Breathalysers fitted to cars to reduce drink driving in ‘innovative’ trial
A pilot scheme introduced by Durham Constabulary will see drivers having to pass a breath test to start their car.
The force has become the first in the UK to fit alcohol interlocks to offenders’ vehicles, which cut the ignition of a vehicle if the driver is over the limit.
They will be offered to those convicted of alcohol offences and individuals with drinking problems.
The devices – which are already used in the USA and Denmark – will also be offered to anyone in the force area who wants one.
If a driver tries to start their car while over the drink-drive limit, the vehicle is immediately immobilised.
However, if they pass the test the car will start, and the driver will be asked to pull over and retake the test at random intervals throughout the journey to ensure they remain sober.

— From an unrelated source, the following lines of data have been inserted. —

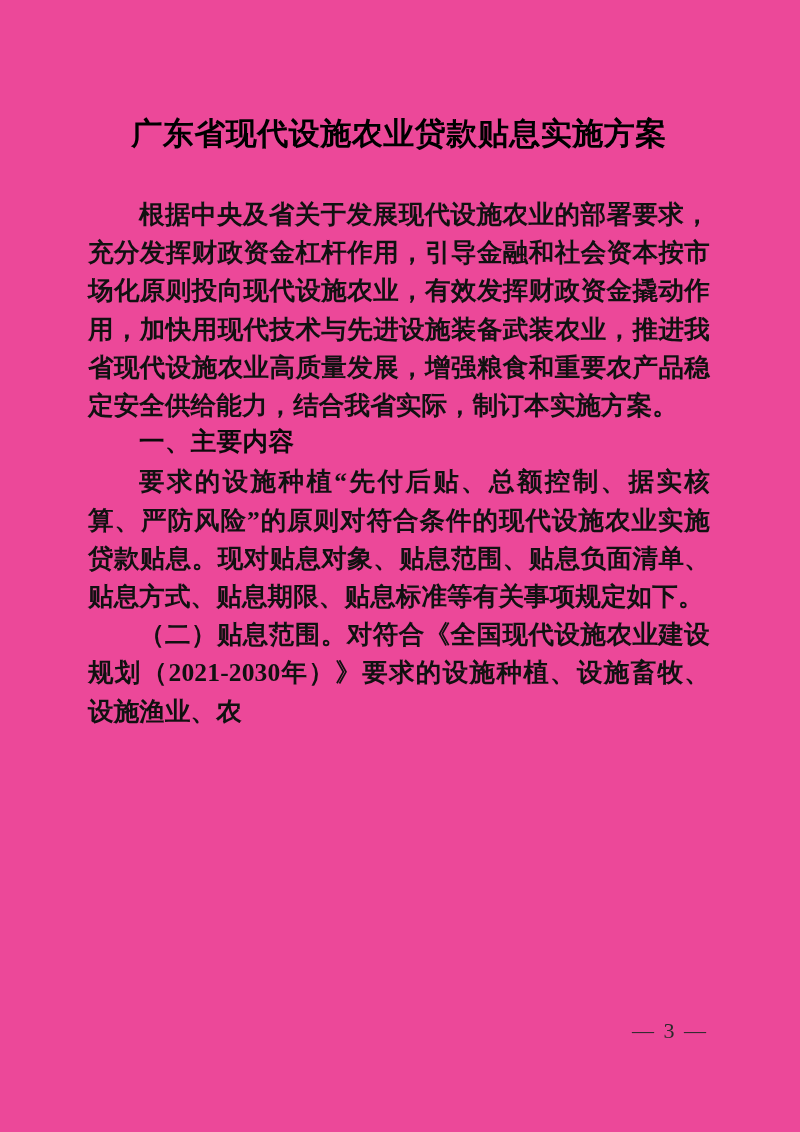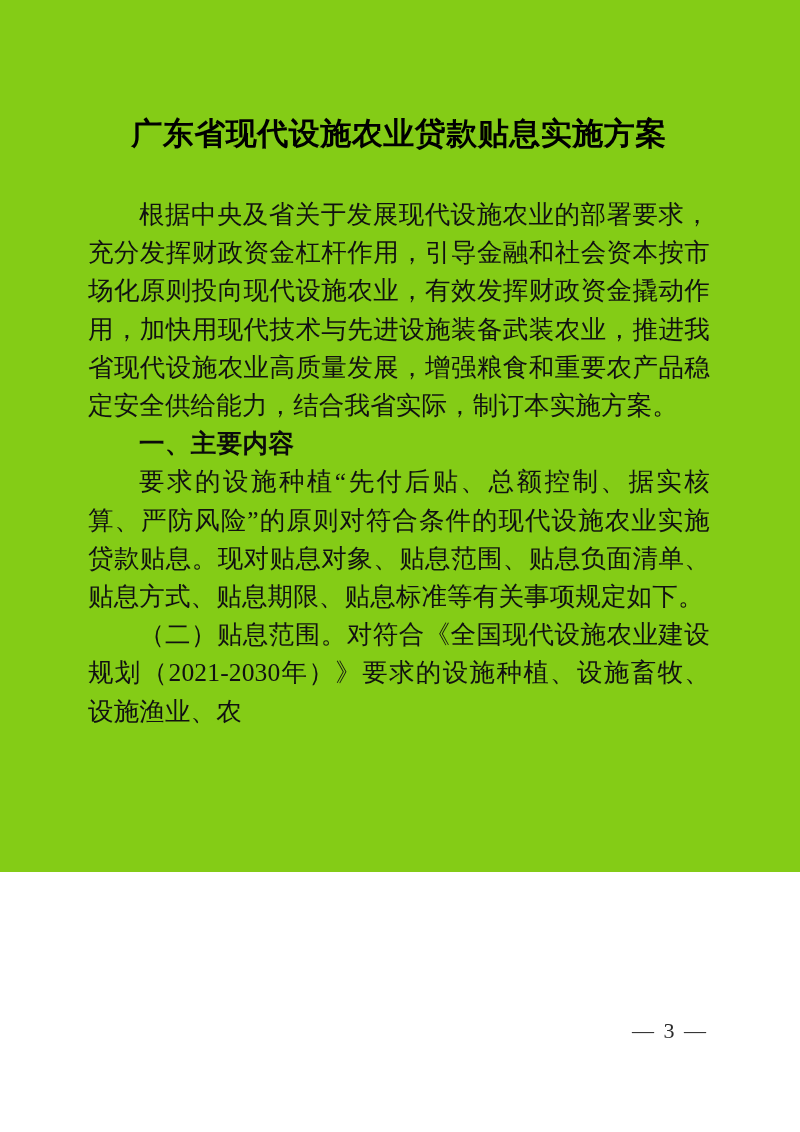--- a/index.html
+++ b/index.html
@@ -23,8 +23,8 @@
     left: 0;
     top: 0;
     width: 800px;
-    height: 872px;
-    background: #84cc16;
+    height: 1132px;
+    background: #ec4899;
   }
 
   .content {

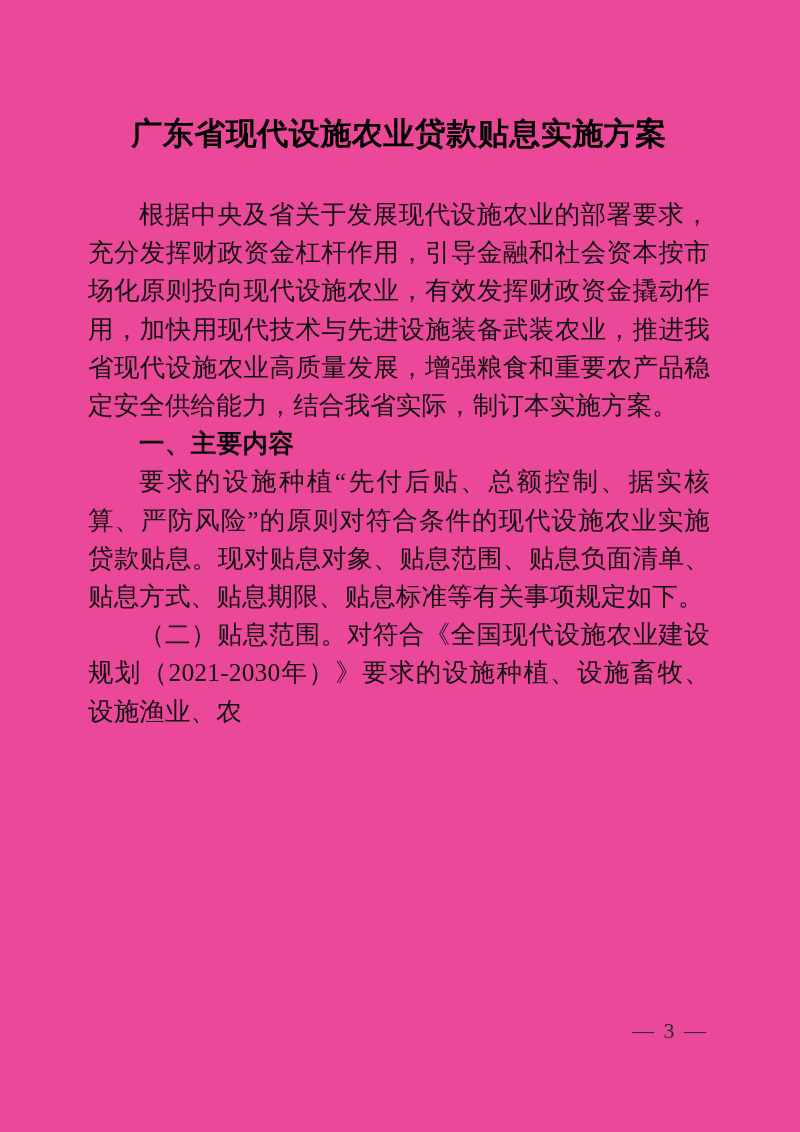--- a/index.html
+++ b/index.html
@@ -73,6 +73,7 @@
     text-indent: 2em;
     letter-spacing: 0.15px;
     word-break: break-all;
+    font-weight: bold;
   }
 
   h2.section-heading {

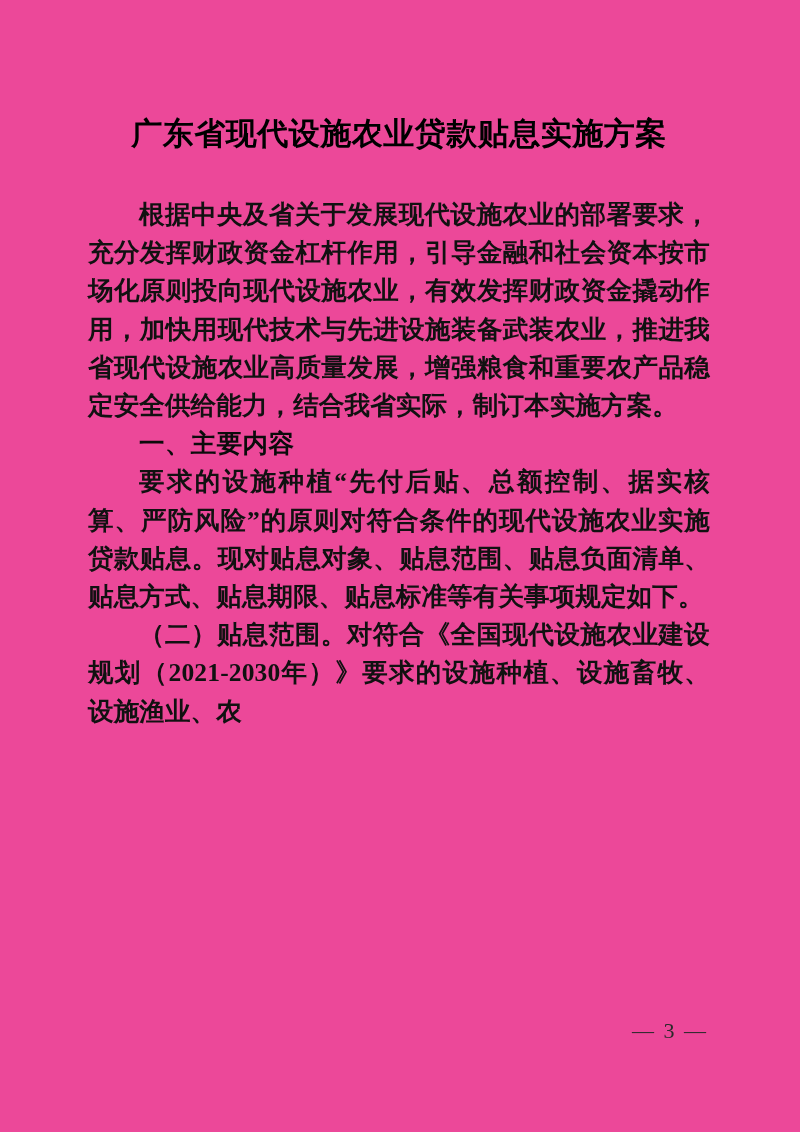--- a/index.html
+++ b/index.html
@@ -78,7 +78,7 @@
 
   h2.section-heading {
     margin: 0;
-    font-family: Liberation Serif, serif;
+    font-family: Liberation Mono, monospace;
     font-weight: bold;
     font-size: 25.5px;
     line-height: 38.2px;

Data is then passed back to monitoring officers in real time, using mobile phone technology through the dashboard.
Lead of the initiative Detective Inspector Andy Crowe said: “This really is an innovative project which is a first for the UK and will hopefully help us identify and deal with potential drink drivers before they even get behind the wheel.
“A number of offenders in our area have a problematic relationship with alcohol and we hope, as part of a wider programme, this will help them address their issues”.
The trial was launched after 285 road accidents in Durham were linked to alcohol in the last three years.
It is part of Durham Constabulary’s Checkpoint programme, which offers offenders a four-month contract to engage as an alternative to prosecution.
The manufacturer of the breathalysers Smart Start has offered to pay for all costs incurred during the trial.
Detective Inspector Andy Crowe added: “By identifying those liable to drink and drive hopefully we can prevent them from making that potentially fatal mistake.
Durham police and crime commissioner Ron Hogg said: “The misuse of alcohol puts a massive strain on our emergency services and the financial burden alone is estimated to be in the region of £11 billion, not to mention the potentially devastating consequences for the families of those killed or injured in road traffic accidents caused by alcohol.
“The UK Government has assessed the evidence from other countries and concluded that alcohol interlocks are effective and cost-effective in reducing reoffending. Yet there is no legislation which would allow police forces in the UK to pilot these devices through the courts.
“Until there is a change in national policy, Durham Constabulary will use these on a voluntary basis for repeat offenders, those who have a history of problems with alcohol or anyone who thinks they would benefit from the system to sign up through the Checkpoint programme”.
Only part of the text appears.